DESCRIPTION OF THE TASK | Retype only the lines that run from the top of the material below to the line bearing "[93,343,175,355] We provide", inclusive, and keep the pictures out.

DATA FOR PROCESSING |
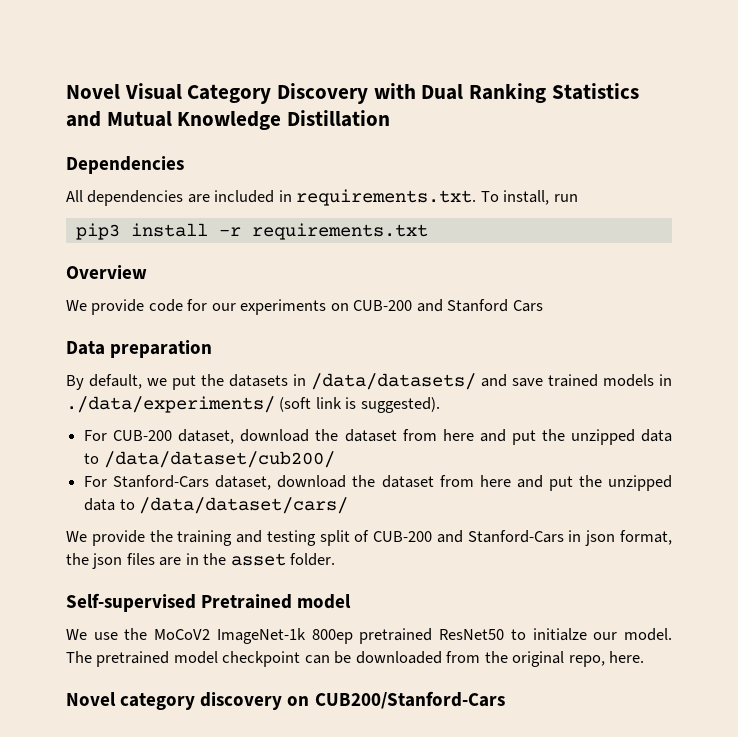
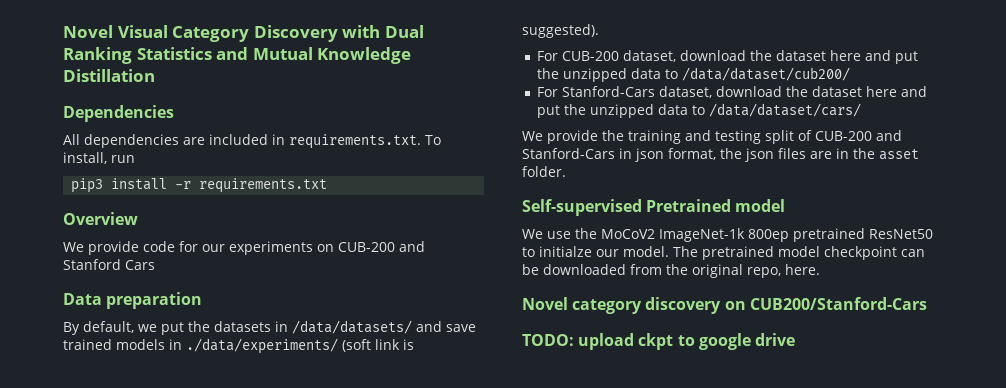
[402,429,437,441] from -> (826, 55) none
[439,475,474,487] from -> (862, 91) none
(505, 700) none -> [522,333,795,350] // TODO: upload ckpt to google drive

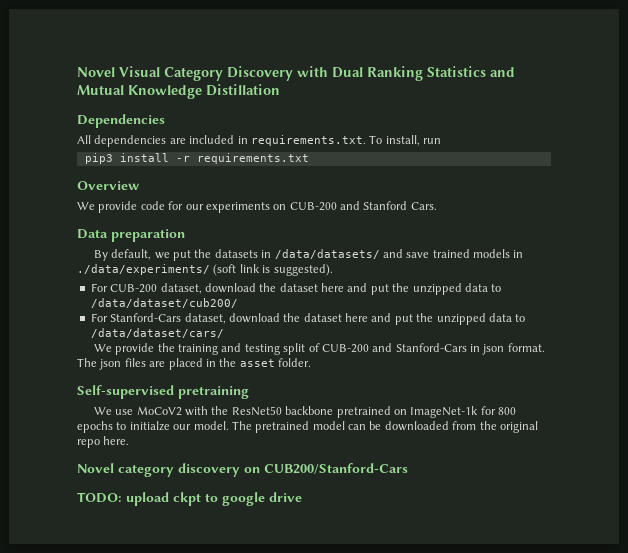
[125,260,155,270] Cars -> [410,202,437,210] Cars.
[668,148,742,160] format, the -> [507,343,545,352] [77,358,97,367] format. The
(832, 155) none -> [168,358,203,370] placed
[646,199,786,212] Pretrained model -> [178,386,249,399] pretraining
[575,228,933,242] the MoCoV2 ImageNet-1k 800ep pretrained ResNet50 -> [136,406,517,418] [77,421,113,433] MoCoV2 with the ResNet50 backbone pretrained on ImageNet-1k for 800 epochs
[824,246,897,260] checkpoint -> (345, 425) none
[747,267,781,278] repo, -> [77,439,100,448] repo

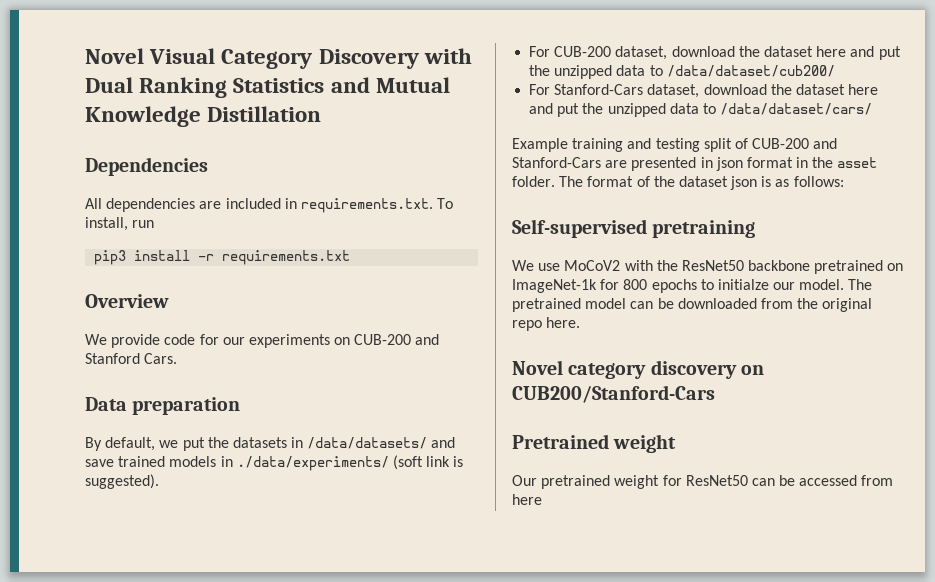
[93,343,175,355] We provide the -> [512,138,568,152] Example
[470,343,545,355] [77,358,311,370] in json format. The json files are placed in the asset folder. -> [605,157,878,171] [512,176,844,190] are presented in json format in the asset folder. The format of the dataset json is as follows:
[77,492,302,506] TODO: upload ckpt to google drive -> [512,434,677,453] [512,475,894,489] [512,494,542,505] Pretrained weight // Our pretrained weight for ResNet50 can be accessed from here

RESPONSE TO THIS TASK |
[402,429,437,441] from -> (826, 55) none
[439,475,474,487] from -> (862, 91) none
(505, 700) none -> [522,333,795,350] // TODO: upload ckpt to google drive

[125,260,155,270] Cars -> [410,202,437,210] Cars.
[668,148,742,160] format, the -> [507,343,545,352] [77,358,97,367] format. The
(832, 155) none -> [168,358,203,370] placed
[646,199,786,212] Pretrained model -> [178,386,249,399] pretraining
[575,228,933,242] the MoCoV2 ImageNet-1k 800ep pretrained ResNet50 -> [136,406,517,418] [77,421,113,433] MoCoV2 with the ResNet50 backbone pretrained on ImageNet-1k for 800 epochs
[824,246,897,260] checkpoint -> (345, 425) none
[747,267,781,278] repo, -> [77,439,100,448] repo

[93,343,175,355] We provide the -> [512,138,568,152] Example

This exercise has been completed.